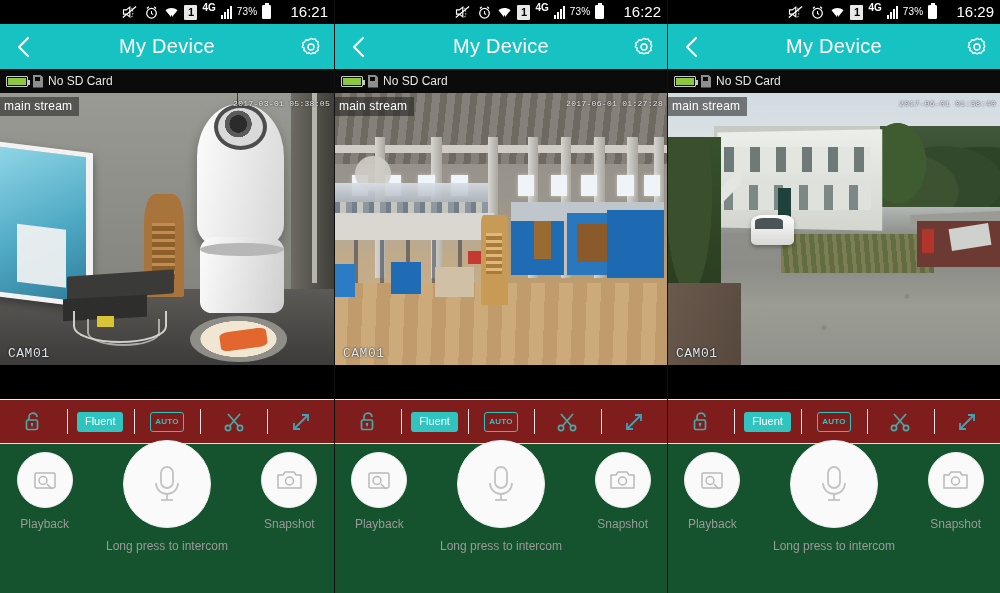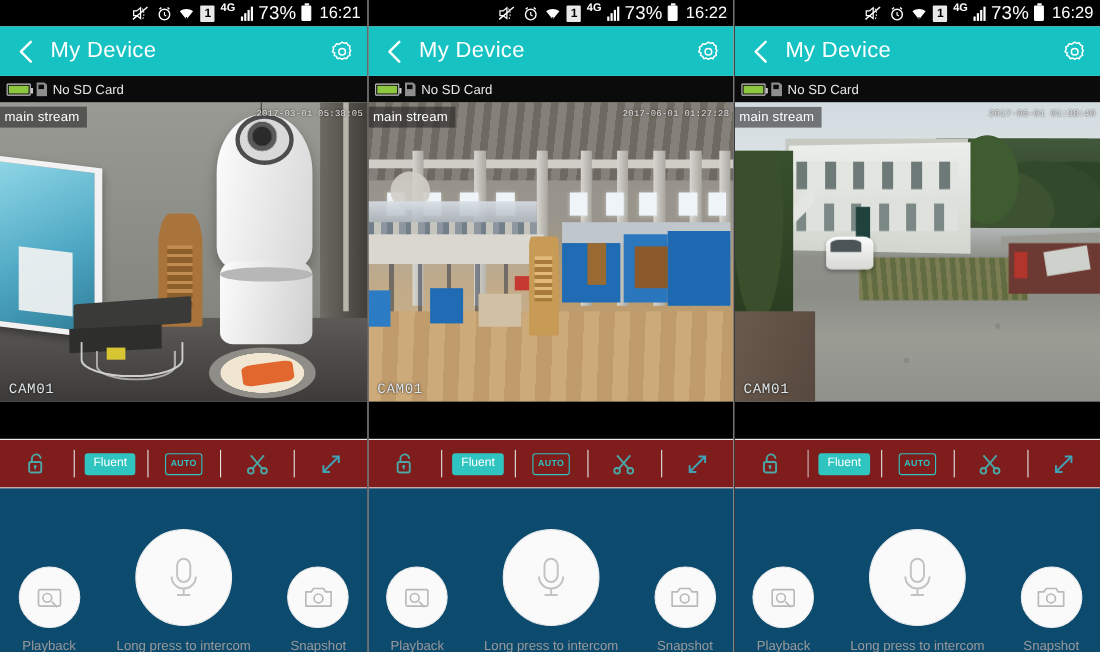--- a/index.html
+++ b/index.html
@@ -16,22 +16,22 @@
   .panel.p3 { width: 333px; }
   .panel + .panel { border-left: 1px solid #111; }
 
   
   .statusbar {
     height: 24px; background: #000; color: #fff;
     display: flex; align-items: center; justify-content: flex-end;
     padding-right: 6px; gap: 5px;
   }
   .sb-ico { display: inline-flex; align-items: center; justify-content: center; height: 24px; }
-  .sb-text { font-size: 17px; letter-spacing: .2px; color: #fff; line-height: 24px; }
-  .sb-time { font-size: 15px; color: #fff; line-height: 24px; margin-left: 2px; }
+  .sb-text { font-size: 10px; letter-spacing: .2px; color: #fff; line-height: 24px; }
+  .sb-time { font-size: 15px; color: #fff; line-height: 24px; margin-left: 14px; }
   .sim-box {
     width: 13px; height: 15px; background: #e8e8e8; color: #000;
     font-size: 11px; font-weight: bold; display: flex;
     align-items: center; justify-content: center; border-radius: 1px;
   }
   .g4 { font-size: 10px; font-weight: bold; color: #fff; align-self: flex-start; margin-top: 2px; }
   .bars { display: flex; align-items: flex-end; gap: 1px; height: 13px; }
   .bars i { width: 2px; background: #fff; display: block; }
   .bars i:nth-child(1) { height: 4px; }
   .bars i:nth-child(2) { height: 7px; }
@@ -39,21 +39,21 @@
   .bars i:nth-child(4) { height: 13px; }
   .battery { width: 9px; height: 14px; border: 1.5px solid #fff; border-radius: 1px; position: relative; background:#fff;}
   .battery::before { content:""; position:absolute; top:-3.5px; left:1.5px; width:4px; height:2px; background:#fff; }
 
   
   .header {
     height: 45px; background: #16c2c2;
     display: flex; align-items: center; position: relative;
   }
   .header-title {
-    flex: 1; text-align: left; color: #fff;
+    flex: 1; text-align: center; color: #fff;
     font-size: 20px; font-weight: normal; letter-spacing: .3px;
   }
   .back-btn { width: 46px; display: flex; align-items: center; justify-content: center; }
   .gear-btn { width: 46px; display: flex; align-items: center; justify-content: center; }
 
   
   .sdbar {
     height: 24px; background: #0b0b0b; display: flex;
     align-items: center; padding-left: 6px; gap: 5px;
   }
@@ -107,22 +107,22 @@
     padding: 4px 8px 5px; border-radius: 3px; line-height: 1;
   }
   .badge-auto {
     border: 1.6px solid #2fc4c0; color: #2fc4c0; font-size: 8px;
     font-weight: bold; padding: 5px 4px; border-radius: 3px; line-height: 1;
     letter-spacing: .3px;
   }
 
   
   .actions {
-    height: 150px; background: #0c4a6e;
-    display: flex; align-items: flex-end; justify-content: space-around;
+    height: 150px; background: #14532d;
+    display: flex; align-items: flex-start; justify-content: space-around;
     padding-top: 8px;
   }
   .action { display: flex; flex-direction: column; align-items: center; }
   .circle {
     border-radius: 50%; background: #fafafa; border: 1px solid #ededed;
     display: flex; align-items: center; justify-content: center;
   }
   .circle.sm { width: 56px; height: 56px; }
   .circle.lg { width: 88px; height: 88px; }
   .act-label { color: #9a9a9a; font-size: 12px; margin-top: 9px; }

:::::

• _Work order_
Word for word, retype all of the data above, but include no pictures.

• _Worked solution_
--- a/index.html
+++ b/index.html
@@ -16,22 +16,22 @@
   .panel.p3 { width: 333px; }
   .panel + .panel { border-left: 1px solid #111; }
 
   
   .statusbar {
     height: 24px; background: #000; color: #fff;
     display: flex; align-items: center; justify-content: flex-end;
     padding-right: 6px; gap: 5px;
   }
   .sb-ico { display: inline-flex; align-items: center; justify-content: center; height: 24px; }
-  .sb-text { font-size: 17px; letter-spacing: .2px; color: #fff; line-height: 24px; }
-  .sb-time { font-size: 15px; color: #fff; line-height: 24px; margin-left: 2px; }
+  .sb-text { font-size: 10px; letter-spacing: .2px; color: #fff; line-height: 24px; }
+  .sb-time { font-size: 15px; color: #fff; line-height: 24px; margin-left: 14px; }
   .sim-box {
     width: 13px; height: 15px; background: #e8e8e8; color: #000;
     font-size: 11px; font-weight: bold; display: flex;
     align-items: center; justify-content: center; border-radius: 1px;
   }
   .g4 { font-size: 10px; font-weight: bold; color: #fff; align-self: flex-start; margin-top: 2px; }
   .bars { display: flex; align-items: flex-end; gap: 1px; height: 13px; }
   .bars i { width: 2px; background: #fff; display: block; }
   .bars i:nth-child(1) { height: 4px; }
   .bars i:nth-child(2) { height: 7px; }
@@ -39,21 +39,21 @@
   .bars i:nth-child(4) { height: 13px; }
   .battery { width: 9px; height: 14px; border: 1.5px solid #fff; border-radius: 1px; position: relative; background:#fff;}
   .battery::before { content:""; position:absolute; top:-3.5px; left:1.5px; width:4px; height:2px; background:#fff; }
 
   
   .header {
     height: 45px; background: #16c2c2;
     display: flex; align-items: center; position: relative;
   }
   .header-title {
-    flex: 1; text-align: left; color: #fff;
+    flex: 1; text-align: center; color: #fff;
     font-size: 20px; font-weight: normal; letter-spacing: .3px;
   }
   .back-btn { width: 46px; display: flex; align-items: center; justify-content: center; }
   .gear-btn { width: 46px; display: flex; align-items: center; justify-content: center; }
 
   
   .sdbar {
     height: 24px; background: #0b0b0b; display: flex;
     align-items: center; padding-left: 6px; gap: 5px;
   }
@@ -107,22 +107,22 @@
     padding: 4px 8px 5px; border-radius: 3px; line-height: 1;
   }
   .badge-auto {
     border: 1.6px solid #2fc4c0; color: #2fc4c0; font-size: 8px;
     font-weight: bold; padding: 5px 4px; border-radius: 3px; line-height: 1;
     letter-spacing: .3px;
   }
 
   
   .actions {
-    height: 150px; background: #0c4a6e;
-    display: flex; align-items: flex-end; justify-content: space-around;
+    height: 150px; background: #14532d;
+    display: flex; align-items: flex-start; justify-content: space-around;
     padding-top: 8px;
   }
   .action { display: flex; flex-direction: column; align-items: center; }
   .circle {
     border-radius: 50%; background: #fafafa; border: 1px solid #ededed;
     display: flex; align-items: center; justify-content: center;
   }
   .circle.sm { width: 56px; height: 56px; }
   .circle.lg { width: 88px; height: 88px; }
   .act-label { color: #9a9a9a; font-size: 12px; margin-top: 9px; }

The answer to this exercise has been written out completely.